### GIVEN ENTRIES

*** Block opens ***

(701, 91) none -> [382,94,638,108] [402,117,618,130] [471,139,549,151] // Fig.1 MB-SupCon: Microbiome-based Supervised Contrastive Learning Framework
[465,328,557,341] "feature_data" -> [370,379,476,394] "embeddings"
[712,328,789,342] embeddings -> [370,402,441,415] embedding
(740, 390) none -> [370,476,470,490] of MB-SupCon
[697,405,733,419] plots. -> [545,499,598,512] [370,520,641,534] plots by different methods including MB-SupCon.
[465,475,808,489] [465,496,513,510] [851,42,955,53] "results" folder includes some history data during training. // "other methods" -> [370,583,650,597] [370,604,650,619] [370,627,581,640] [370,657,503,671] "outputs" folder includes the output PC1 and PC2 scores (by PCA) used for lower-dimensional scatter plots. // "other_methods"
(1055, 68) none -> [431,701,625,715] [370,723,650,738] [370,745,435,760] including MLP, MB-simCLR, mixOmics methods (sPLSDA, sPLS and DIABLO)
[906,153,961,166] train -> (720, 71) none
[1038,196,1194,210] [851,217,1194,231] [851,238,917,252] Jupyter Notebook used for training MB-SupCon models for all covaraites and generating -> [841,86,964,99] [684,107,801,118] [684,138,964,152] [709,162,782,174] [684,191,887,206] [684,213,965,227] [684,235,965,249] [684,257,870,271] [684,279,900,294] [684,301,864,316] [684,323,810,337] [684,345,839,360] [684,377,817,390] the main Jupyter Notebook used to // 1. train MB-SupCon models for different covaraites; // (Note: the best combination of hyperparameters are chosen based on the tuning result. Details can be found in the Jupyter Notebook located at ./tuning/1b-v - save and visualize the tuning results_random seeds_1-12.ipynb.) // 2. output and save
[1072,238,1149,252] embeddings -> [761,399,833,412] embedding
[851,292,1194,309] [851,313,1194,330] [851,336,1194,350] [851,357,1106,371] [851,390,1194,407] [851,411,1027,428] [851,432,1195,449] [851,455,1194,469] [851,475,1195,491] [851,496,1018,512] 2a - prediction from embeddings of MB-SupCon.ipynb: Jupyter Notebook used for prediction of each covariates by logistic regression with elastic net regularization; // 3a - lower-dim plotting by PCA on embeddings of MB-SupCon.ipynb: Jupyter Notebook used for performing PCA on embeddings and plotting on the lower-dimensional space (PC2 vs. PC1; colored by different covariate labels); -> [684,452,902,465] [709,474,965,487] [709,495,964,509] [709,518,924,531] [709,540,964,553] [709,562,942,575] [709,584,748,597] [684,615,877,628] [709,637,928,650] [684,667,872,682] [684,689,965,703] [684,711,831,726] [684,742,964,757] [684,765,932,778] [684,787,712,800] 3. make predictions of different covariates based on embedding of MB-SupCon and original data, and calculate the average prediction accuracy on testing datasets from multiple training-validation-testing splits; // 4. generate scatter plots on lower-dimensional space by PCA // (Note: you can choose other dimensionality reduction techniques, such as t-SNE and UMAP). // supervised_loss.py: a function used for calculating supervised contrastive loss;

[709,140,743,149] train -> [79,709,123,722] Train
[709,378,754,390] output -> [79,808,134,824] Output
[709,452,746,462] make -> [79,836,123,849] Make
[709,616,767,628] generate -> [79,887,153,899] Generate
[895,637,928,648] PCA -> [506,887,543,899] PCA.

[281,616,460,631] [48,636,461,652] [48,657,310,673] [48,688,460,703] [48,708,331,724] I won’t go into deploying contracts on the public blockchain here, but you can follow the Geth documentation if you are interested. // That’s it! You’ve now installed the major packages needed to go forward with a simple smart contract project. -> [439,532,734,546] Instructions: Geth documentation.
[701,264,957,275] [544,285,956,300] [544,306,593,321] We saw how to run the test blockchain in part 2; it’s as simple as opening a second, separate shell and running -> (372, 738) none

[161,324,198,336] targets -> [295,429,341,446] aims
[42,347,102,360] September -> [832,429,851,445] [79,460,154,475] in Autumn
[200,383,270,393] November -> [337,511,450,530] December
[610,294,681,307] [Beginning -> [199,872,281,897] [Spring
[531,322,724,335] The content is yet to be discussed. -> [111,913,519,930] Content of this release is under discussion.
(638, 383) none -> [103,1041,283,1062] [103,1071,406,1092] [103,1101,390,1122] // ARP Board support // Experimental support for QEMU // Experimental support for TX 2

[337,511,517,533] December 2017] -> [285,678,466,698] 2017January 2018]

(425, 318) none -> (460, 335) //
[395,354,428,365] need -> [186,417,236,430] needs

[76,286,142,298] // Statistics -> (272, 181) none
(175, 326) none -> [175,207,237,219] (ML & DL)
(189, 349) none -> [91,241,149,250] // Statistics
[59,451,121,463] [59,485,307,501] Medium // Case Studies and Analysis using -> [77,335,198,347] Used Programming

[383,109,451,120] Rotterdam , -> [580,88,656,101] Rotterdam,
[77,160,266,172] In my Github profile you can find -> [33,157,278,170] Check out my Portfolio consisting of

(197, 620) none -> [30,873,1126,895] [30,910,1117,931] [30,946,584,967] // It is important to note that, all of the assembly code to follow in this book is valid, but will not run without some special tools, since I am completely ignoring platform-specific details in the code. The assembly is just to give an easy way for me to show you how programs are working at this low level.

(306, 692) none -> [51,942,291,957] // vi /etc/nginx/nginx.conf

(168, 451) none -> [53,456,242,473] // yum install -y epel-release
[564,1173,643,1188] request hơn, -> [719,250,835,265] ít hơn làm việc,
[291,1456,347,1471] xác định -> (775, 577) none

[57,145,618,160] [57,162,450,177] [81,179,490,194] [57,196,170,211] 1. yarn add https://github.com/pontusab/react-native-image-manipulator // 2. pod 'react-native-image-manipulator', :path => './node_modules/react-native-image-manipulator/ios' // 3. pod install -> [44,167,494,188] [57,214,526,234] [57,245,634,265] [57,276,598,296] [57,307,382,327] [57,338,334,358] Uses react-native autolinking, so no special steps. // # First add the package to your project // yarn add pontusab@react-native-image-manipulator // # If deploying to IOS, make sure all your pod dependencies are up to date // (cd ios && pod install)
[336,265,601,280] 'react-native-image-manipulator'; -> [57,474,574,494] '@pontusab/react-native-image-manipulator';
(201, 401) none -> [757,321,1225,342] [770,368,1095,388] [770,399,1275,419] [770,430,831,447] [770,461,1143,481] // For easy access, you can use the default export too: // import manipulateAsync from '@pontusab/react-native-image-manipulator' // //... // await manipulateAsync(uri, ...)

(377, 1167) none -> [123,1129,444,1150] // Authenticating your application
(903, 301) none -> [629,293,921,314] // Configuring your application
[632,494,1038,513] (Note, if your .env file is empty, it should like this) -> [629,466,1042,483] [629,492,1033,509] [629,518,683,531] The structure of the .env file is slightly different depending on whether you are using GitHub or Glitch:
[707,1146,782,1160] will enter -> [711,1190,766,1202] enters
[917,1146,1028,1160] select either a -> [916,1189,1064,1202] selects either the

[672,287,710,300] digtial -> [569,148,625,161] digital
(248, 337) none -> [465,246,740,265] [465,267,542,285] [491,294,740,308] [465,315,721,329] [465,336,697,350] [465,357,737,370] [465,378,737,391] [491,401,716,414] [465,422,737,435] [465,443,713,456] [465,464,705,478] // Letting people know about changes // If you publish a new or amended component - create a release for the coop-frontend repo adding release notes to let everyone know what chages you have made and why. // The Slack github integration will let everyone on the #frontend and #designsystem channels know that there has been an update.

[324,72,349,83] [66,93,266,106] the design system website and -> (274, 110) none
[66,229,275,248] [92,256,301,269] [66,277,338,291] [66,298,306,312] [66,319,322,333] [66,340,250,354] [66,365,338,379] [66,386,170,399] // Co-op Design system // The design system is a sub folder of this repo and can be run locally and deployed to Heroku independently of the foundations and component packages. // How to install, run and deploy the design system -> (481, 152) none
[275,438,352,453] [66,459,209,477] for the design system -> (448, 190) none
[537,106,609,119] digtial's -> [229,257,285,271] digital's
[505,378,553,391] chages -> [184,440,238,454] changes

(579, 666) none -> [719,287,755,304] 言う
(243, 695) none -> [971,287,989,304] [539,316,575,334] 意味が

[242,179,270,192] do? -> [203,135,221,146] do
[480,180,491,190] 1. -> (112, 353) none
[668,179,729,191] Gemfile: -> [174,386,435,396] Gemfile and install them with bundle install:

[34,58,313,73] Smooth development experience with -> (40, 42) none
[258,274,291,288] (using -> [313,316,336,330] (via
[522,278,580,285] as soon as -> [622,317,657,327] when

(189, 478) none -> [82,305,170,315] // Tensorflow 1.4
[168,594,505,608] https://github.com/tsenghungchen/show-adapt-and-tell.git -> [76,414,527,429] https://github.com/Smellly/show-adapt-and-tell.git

*** Block closes ***

### WORK INSTRUCTION
Give the number of lines in the records that contain the string "including", and nothing besides.

### EXERCISE SOLUTION
2